Front-end code edit data
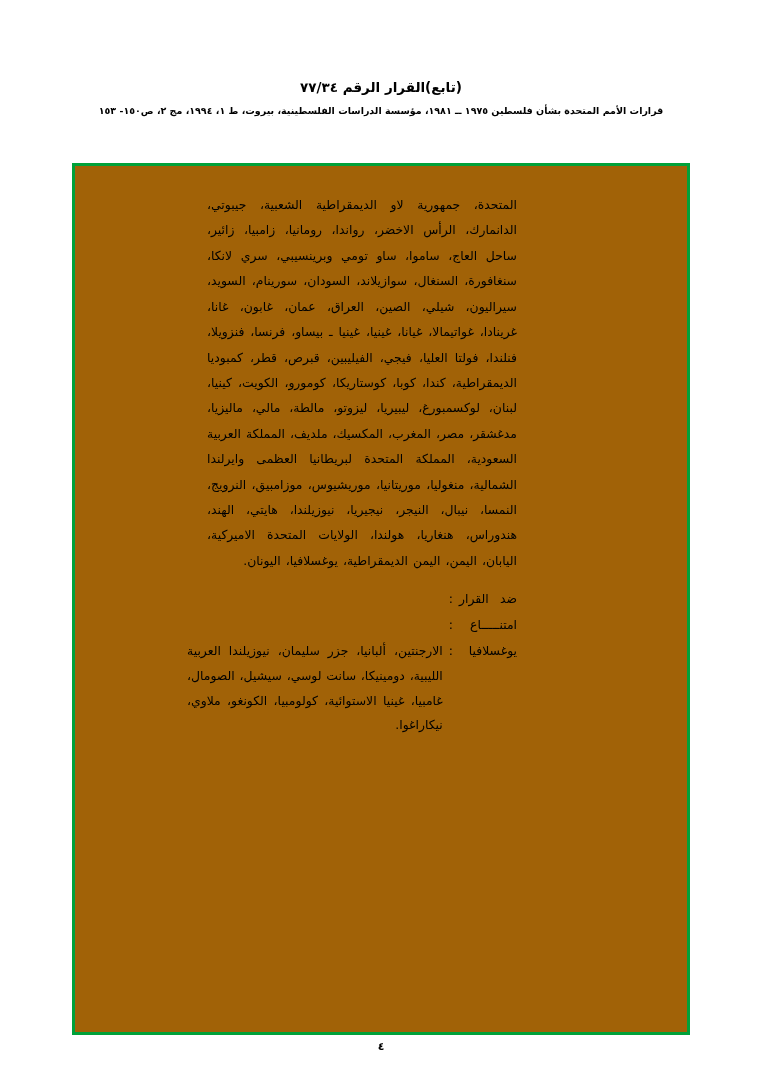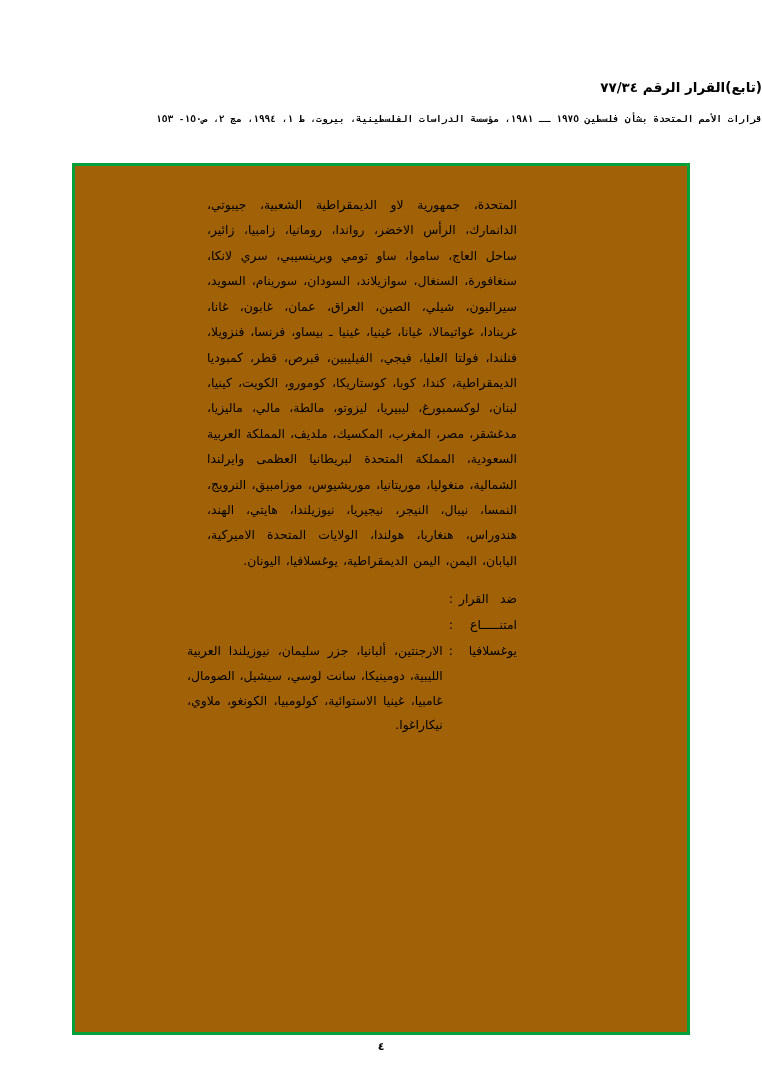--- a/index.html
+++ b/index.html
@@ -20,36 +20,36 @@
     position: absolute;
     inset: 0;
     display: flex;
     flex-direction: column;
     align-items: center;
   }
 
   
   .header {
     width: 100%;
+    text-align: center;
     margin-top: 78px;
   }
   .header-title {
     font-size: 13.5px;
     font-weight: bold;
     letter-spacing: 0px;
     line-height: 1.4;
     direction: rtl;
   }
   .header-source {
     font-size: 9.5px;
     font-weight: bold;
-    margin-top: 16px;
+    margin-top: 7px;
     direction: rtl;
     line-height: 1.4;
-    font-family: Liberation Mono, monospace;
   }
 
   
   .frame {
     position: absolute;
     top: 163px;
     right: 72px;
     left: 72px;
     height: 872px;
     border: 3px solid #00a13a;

## THE TASK
Although the records include pictures, the copy should reproduce every line exactly and none of the pictures.

## SOLUTION TO THIS EXERCISE
--- a/index.html
+++ b/index.html
@@ -20,36 +20,36 @@
     position: absolute;
     inset: 0;
     display: flex;
     flex-direction: column;
     align-items: center;
   }
 
   
   .header {
     width: 100%;
+    text-align: center;
     margin-top: 78px;
   }
   .header-title {
     font-size: 13.5px;
     font-weight: bold;
     letter-spacing: 0px;
     line-height: 1.4;
     direction: rtl;
   }
   .header-source {
     font-size: 9.5px;
     font-weight: bold;
-    margin-top: 16px;
+    margin-top: 7px;
     direction: rtl;
     line-height: 1.4;
-    font-family: Liberation Mono, monospace;
   }
 
   
   .frame {
     position: absolute;
     top: 163px;
     right: 72px;
     left: 72px;
     height: 872px;
     border: 3px solid #00a13a;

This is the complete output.